** Opening GIVEN ENTRIES block **

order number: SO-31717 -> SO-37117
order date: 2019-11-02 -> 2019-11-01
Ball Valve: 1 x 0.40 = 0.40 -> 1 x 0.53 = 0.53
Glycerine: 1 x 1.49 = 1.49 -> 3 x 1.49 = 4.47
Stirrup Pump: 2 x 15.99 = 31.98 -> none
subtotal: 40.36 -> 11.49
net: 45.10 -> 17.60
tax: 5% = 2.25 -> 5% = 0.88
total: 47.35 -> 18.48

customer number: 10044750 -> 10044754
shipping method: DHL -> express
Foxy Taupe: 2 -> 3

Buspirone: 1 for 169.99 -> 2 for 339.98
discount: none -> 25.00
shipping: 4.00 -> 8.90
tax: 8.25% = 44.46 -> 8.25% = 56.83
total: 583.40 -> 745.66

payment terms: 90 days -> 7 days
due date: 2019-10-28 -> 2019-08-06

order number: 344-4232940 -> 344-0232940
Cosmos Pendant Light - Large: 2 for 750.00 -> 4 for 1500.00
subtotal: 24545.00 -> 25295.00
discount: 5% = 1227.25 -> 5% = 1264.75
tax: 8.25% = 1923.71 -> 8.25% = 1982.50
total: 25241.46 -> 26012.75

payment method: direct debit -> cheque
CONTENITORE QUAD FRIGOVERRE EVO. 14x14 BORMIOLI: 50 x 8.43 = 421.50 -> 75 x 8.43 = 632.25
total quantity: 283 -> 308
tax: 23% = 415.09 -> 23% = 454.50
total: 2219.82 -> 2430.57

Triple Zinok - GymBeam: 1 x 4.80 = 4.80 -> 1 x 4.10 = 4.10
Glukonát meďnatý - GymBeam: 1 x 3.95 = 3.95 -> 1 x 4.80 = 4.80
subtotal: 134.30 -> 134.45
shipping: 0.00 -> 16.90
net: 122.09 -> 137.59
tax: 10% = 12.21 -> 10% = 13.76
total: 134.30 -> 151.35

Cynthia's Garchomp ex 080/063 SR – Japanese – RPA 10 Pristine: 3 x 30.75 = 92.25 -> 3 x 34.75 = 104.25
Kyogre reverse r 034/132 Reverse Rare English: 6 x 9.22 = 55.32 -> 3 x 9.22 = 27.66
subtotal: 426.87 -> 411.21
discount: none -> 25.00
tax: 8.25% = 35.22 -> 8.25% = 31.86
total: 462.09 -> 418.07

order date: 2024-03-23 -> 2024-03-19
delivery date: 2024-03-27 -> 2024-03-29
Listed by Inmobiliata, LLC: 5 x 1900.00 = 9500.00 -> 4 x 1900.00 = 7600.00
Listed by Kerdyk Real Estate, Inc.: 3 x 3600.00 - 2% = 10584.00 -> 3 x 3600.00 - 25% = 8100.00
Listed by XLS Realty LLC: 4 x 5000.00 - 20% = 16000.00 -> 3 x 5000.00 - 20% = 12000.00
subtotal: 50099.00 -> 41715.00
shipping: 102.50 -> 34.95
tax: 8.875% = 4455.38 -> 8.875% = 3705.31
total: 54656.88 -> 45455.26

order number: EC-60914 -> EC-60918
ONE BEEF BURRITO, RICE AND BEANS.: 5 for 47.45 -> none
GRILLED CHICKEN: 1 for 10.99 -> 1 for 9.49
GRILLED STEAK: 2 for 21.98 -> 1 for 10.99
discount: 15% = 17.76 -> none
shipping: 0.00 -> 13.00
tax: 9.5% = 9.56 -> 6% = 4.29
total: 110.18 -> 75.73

** Closing GIVEN ENTRIES block **

- ASSIGNMENT: Starting at the line above that contains "total: 47.35 -> 18.48", repeat each line exactly up to and including the line that contains "shipping: 102.50 -> 34.95", and stop there.

- REPLY:
total: 47.35 -> 18.48

customer number: 10044750 -> 10044754
shipping method: DHL -> express
Foxy Taupe: 2 -> 3

Buspirone: 1 for 169.99 -> 2 for 339.98
discount: none -> 25.00
shipping: 4.00 -> 8.90
tax: 8.25% = 44.46 -> 8.25% = 56.83
total: 583.40 -> 745.66

payment terms: 90 days -> 7 days
due date: 2019-10-28 -> 2019-08-06

order number: 344-4232940 -> 344-0232940
Cosmos Pendant Light - Large: 2 for 750.00 -> 4 for 1500.00
subtotal: 24545.00 -> 25295.00
discount: 5% = 1227.25 -> 5% = 1264.75
tax: 8.25% = 1923.71 -> 8.25% = 1982.50
total: 25241.46 -> 26012.75

payment method: direct debit -> cheque
CONTENITORE QUAD FRIGOVERRE EVO. 14x14 BORMIOLI: 50 x 8.43 = 421.50 -> 75 x 8.43 = 632.25
total quantity: 283 -> 308
tax: 23% = 415.09 -> 23% = 454.50
total: 2219.82 -> 2430.57

Triple Zinok - GymBeam: 1 x 4.80 = 4.80 -> 1 x 4.10 = 4.10
Glukonát meďnatý - GymBeam: 1 x 3.95 = 3.95 -> 1 x 4.80 = 4.80
subtotal: 134.30 -> 134.45
shipping: 0.00 -> 16.90
net: 122.09 -> 137.59
tax: 10% = 12.21 -> 10% = 13.76
total: 134.30 -> 151.35

Cynthia's Garchomp ex 080/063 SR – Japanese – RPA 10 Pristine: 3 x 30.75 = 92.25 -> 3 x 34.75 = 104.25
Kyogre reverse r 034/132 Reverse Rare English: 6 x 9.22 = 55.32 -> 3 x 9.22 = 27.66
subtotal: 426.87 -> 411.21
discount: none -> 25.00
tax: 8.25% = 35.22 -> 8.25% = 31.86
total: 462.09 -> 418.07

order date: 2024-03-23 -> 2024-03-19
delivery date: 2024-03-27 -> 2024-03-29
Listed by Inmobiliata, LLC: 5 x 1900.00 = 9500.00 -> 4 x 1900.00 = 7600.00
Listed by Kerdyk Real Estate, Inc.: 3 x 3600.00 - 2% = 10584.00 -> 3 x 3600.00 - 25% = 8100.00
Listed by XLS Realty LLC: 4 x 5000.00 - 20% = 16000.00 -> 3 x 5000.00 - 20% = 12000.00
subtotal: 50099.00 -> 41715.00
shipping: 102.50 -> 34.95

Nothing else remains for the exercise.